§ **TASK TO COMPLETE**
Transcribe each record exactly, but omit pictures.
═══ ENTRIES PROVIDED ═══
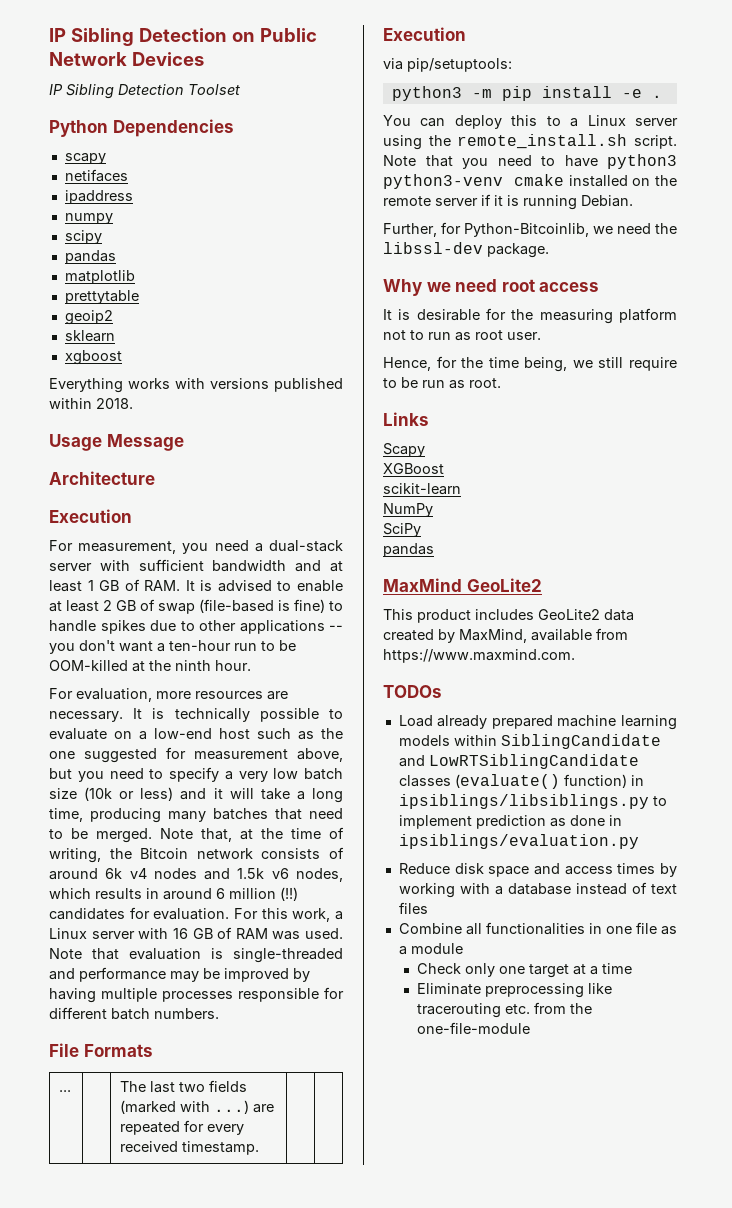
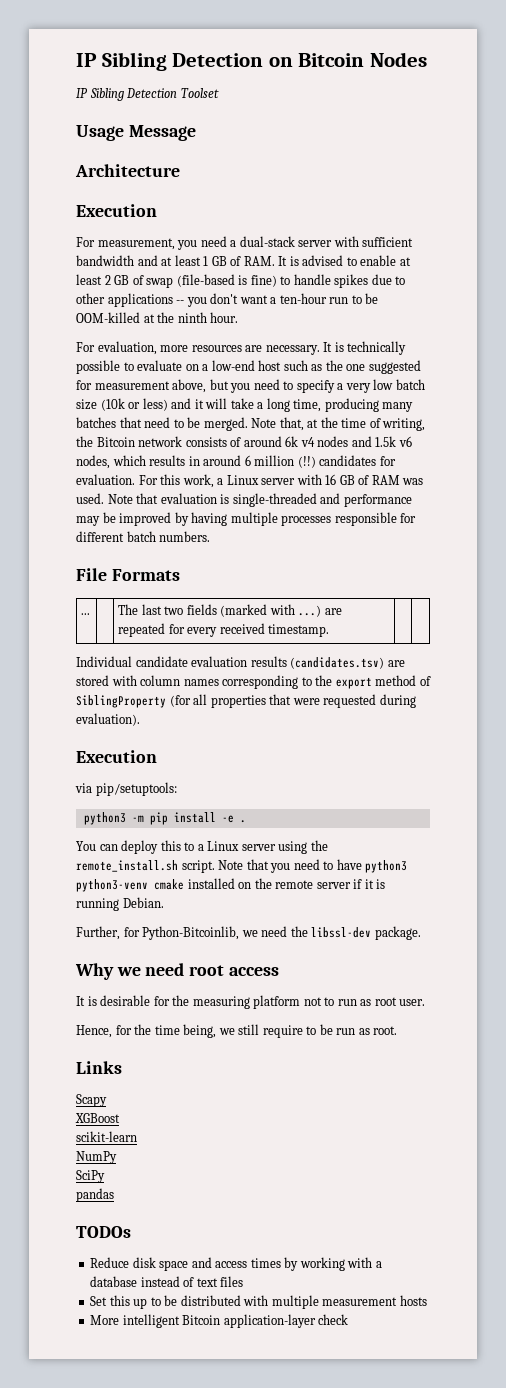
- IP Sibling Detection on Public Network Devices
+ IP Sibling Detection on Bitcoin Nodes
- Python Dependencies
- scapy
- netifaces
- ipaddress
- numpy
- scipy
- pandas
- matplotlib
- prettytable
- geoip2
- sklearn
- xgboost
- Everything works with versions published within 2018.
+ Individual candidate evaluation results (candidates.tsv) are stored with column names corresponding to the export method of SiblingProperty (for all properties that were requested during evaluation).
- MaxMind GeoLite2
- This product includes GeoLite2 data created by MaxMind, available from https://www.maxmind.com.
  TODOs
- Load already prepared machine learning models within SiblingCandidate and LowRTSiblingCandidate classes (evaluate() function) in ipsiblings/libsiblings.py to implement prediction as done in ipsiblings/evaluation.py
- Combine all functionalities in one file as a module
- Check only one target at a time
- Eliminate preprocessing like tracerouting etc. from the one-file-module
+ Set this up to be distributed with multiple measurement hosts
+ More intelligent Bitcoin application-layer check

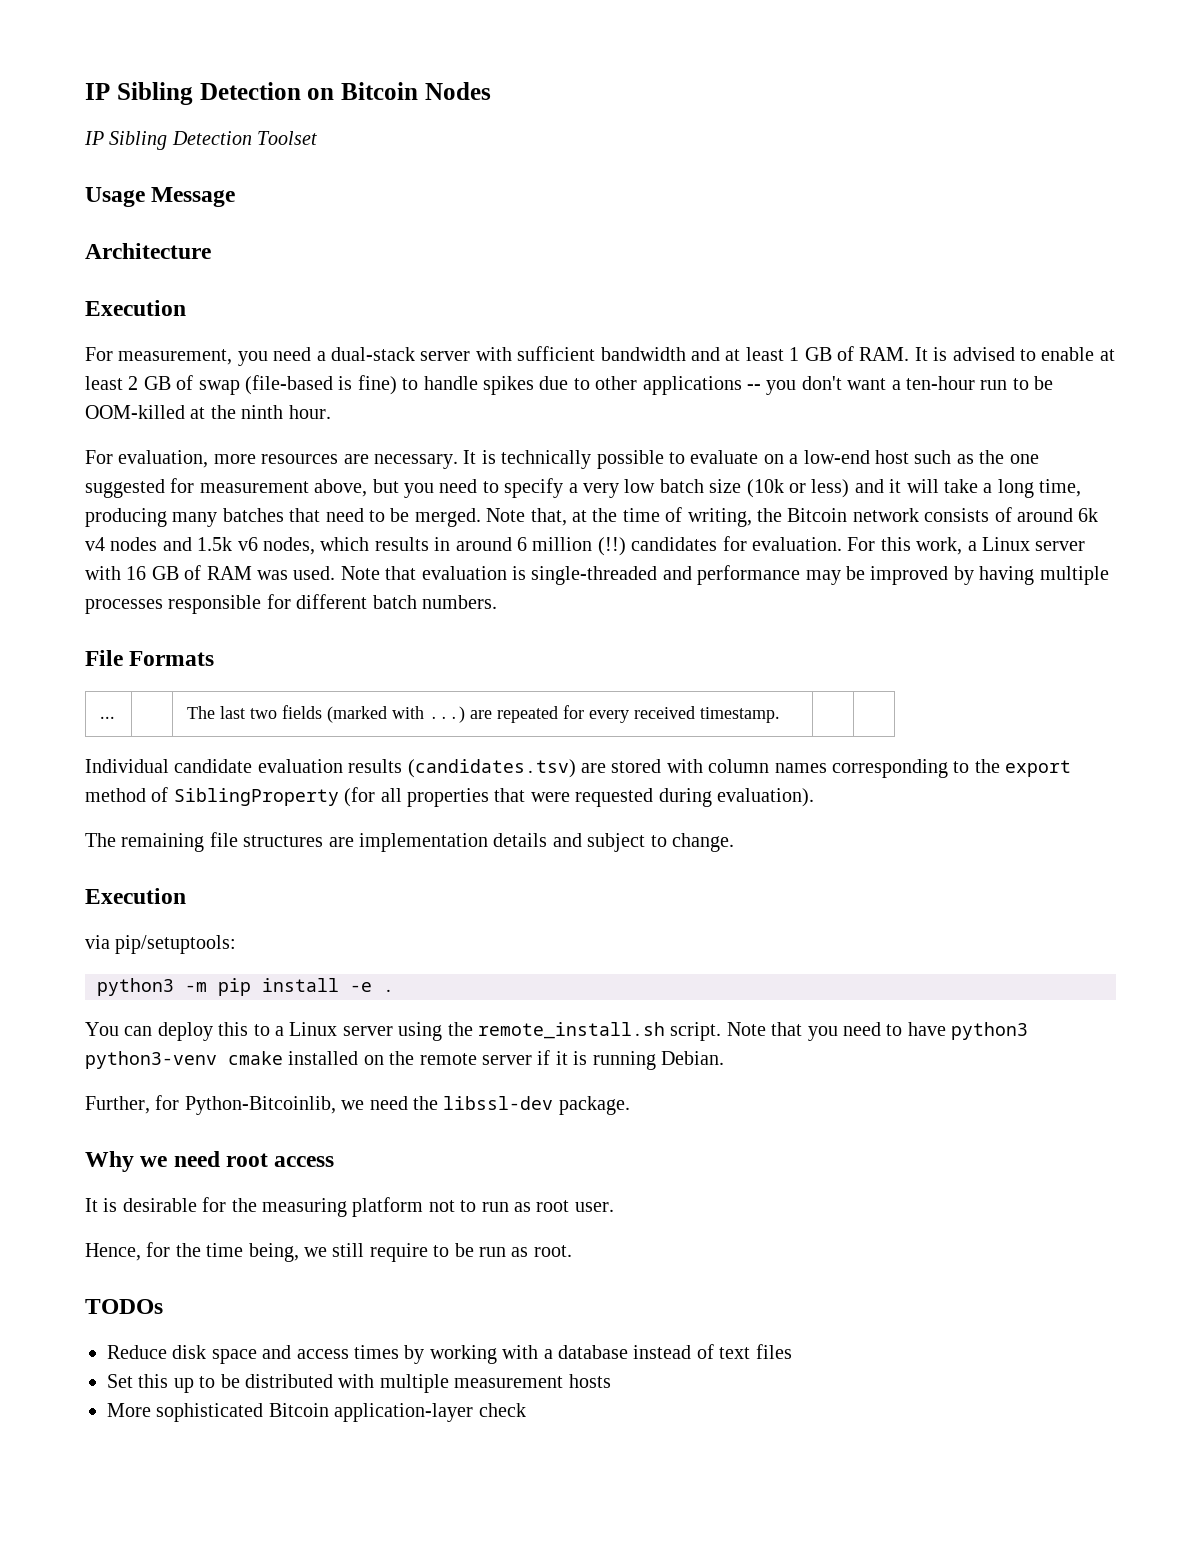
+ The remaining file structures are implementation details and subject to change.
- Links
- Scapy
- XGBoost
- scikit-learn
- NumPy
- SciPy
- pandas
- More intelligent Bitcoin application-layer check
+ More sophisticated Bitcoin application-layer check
═══
§ **SOLUTION**
- IP Sibling Detection on Public Network Devices
+ IP Sibling Detection on Bitcoin Nodes
- Python Dependencies
- scapy
- netifaces
- ipaddress
- numpy
- scipy
- pandas
- matplotlib
- prettytable
- geoip2
- sklearn
- xgboost
- Everything works with versions published within 2018.
+ Individual candidate evaluation results (candidates.tsv) are stored with column names corresponding to the export method of SiblingProperty (for all properties that were requested during evaluation).
- MaxMind GeoLite2
- This product includes GeoLite2 data created by MaxMind, available from https://www.maxmind.com.
  TODOs
- Load already prepared machine learning models within SiblingCandidate and LowRTSiblingCandidate classes (evaluate() function) in ipsiblings/libsiblings.py to implement prediction as done in ipsiblings/evaluation.py
- Combine all functionalities in one file as a module
- Check only one target at a time
- Eliminate preprocessing like tracerouting etc. from the one-file-module
+ Set this up to be distributed with multiple measurement hosts
+ More intelligent Bitcoin application-layer check

+ The remaining file structures are implementation details and subject to change.
- Links
- Scapy
- XGBoost
- scikit-learn
- NumPy
- SciPy
- pandas
- More intelligent Bitcoin application-layer check
+ More sophisticated Bitcoin application-layer check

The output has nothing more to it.